[[ MATERIAL FOR THIS TASK open ]]

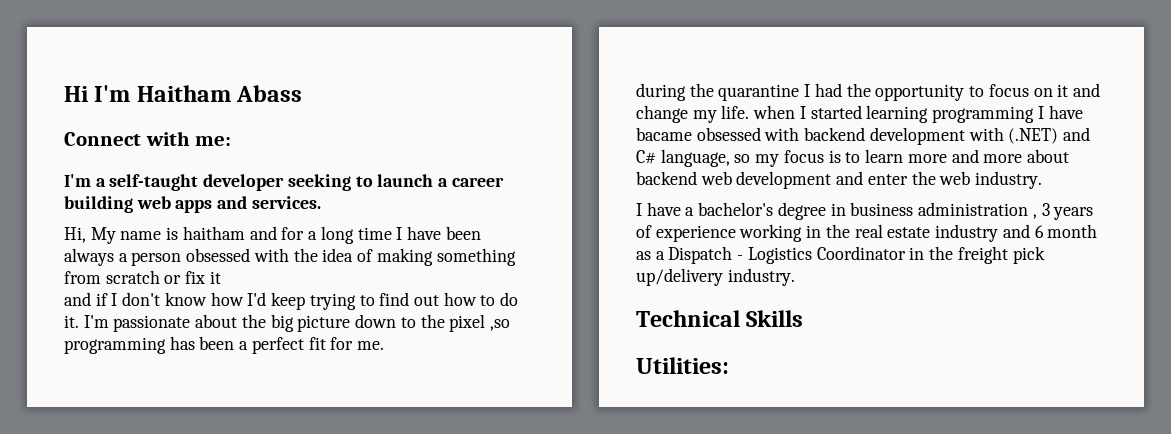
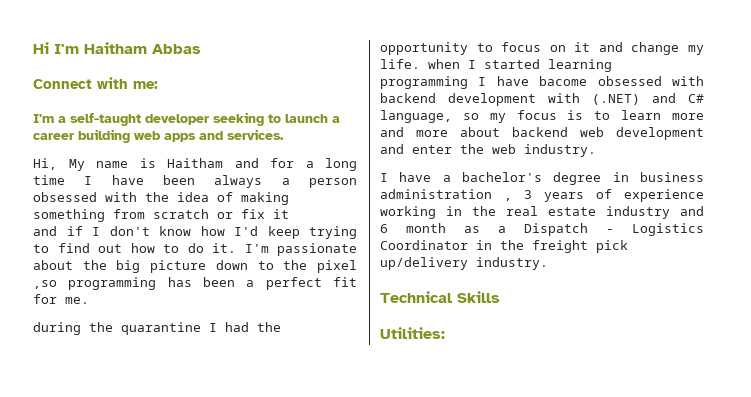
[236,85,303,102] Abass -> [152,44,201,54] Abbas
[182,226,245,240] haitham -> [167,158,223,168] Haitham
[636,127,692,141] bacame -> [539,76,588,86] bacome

[[ MATERIAL FOR THIS TASK closed ]]
[[ MATERIAL FOR THIS TASK open ]]

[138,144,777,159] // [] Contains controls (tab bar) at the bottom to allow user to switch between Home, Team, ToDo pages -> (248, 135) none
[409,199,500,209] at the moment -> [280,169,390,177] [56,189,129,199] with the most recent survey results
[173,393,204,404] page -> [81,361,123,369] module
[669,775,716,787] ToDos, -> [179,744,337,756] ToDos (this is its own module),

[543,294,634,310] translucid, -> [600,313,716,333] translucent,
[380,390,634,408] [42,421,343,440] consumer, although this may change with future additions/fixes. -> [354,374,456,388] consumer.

[[ MATERIAL FOR THIS TASK closed ]]

(EXERCISE BRIEF)
When the line with "[669,775,716,787] ToDos, ->" is reached in the data above, start copying there, and copy each line exactly until the line with "[380,390,634,408] [42,421,343,440] consumer, although" has been copied; copy nothing else.

(TASK RESPONSE)
[669,775,716,787] ToDos, -> [179,744,337,756] ToDos (this is its own module),

[543,294,634,310] translucid, -> [600,313,716,333] translucent,
[380,390,634,408] [42,421,343,440] consumer, although this may change with future additions/fixes. -> [354,374,456,388] consumer.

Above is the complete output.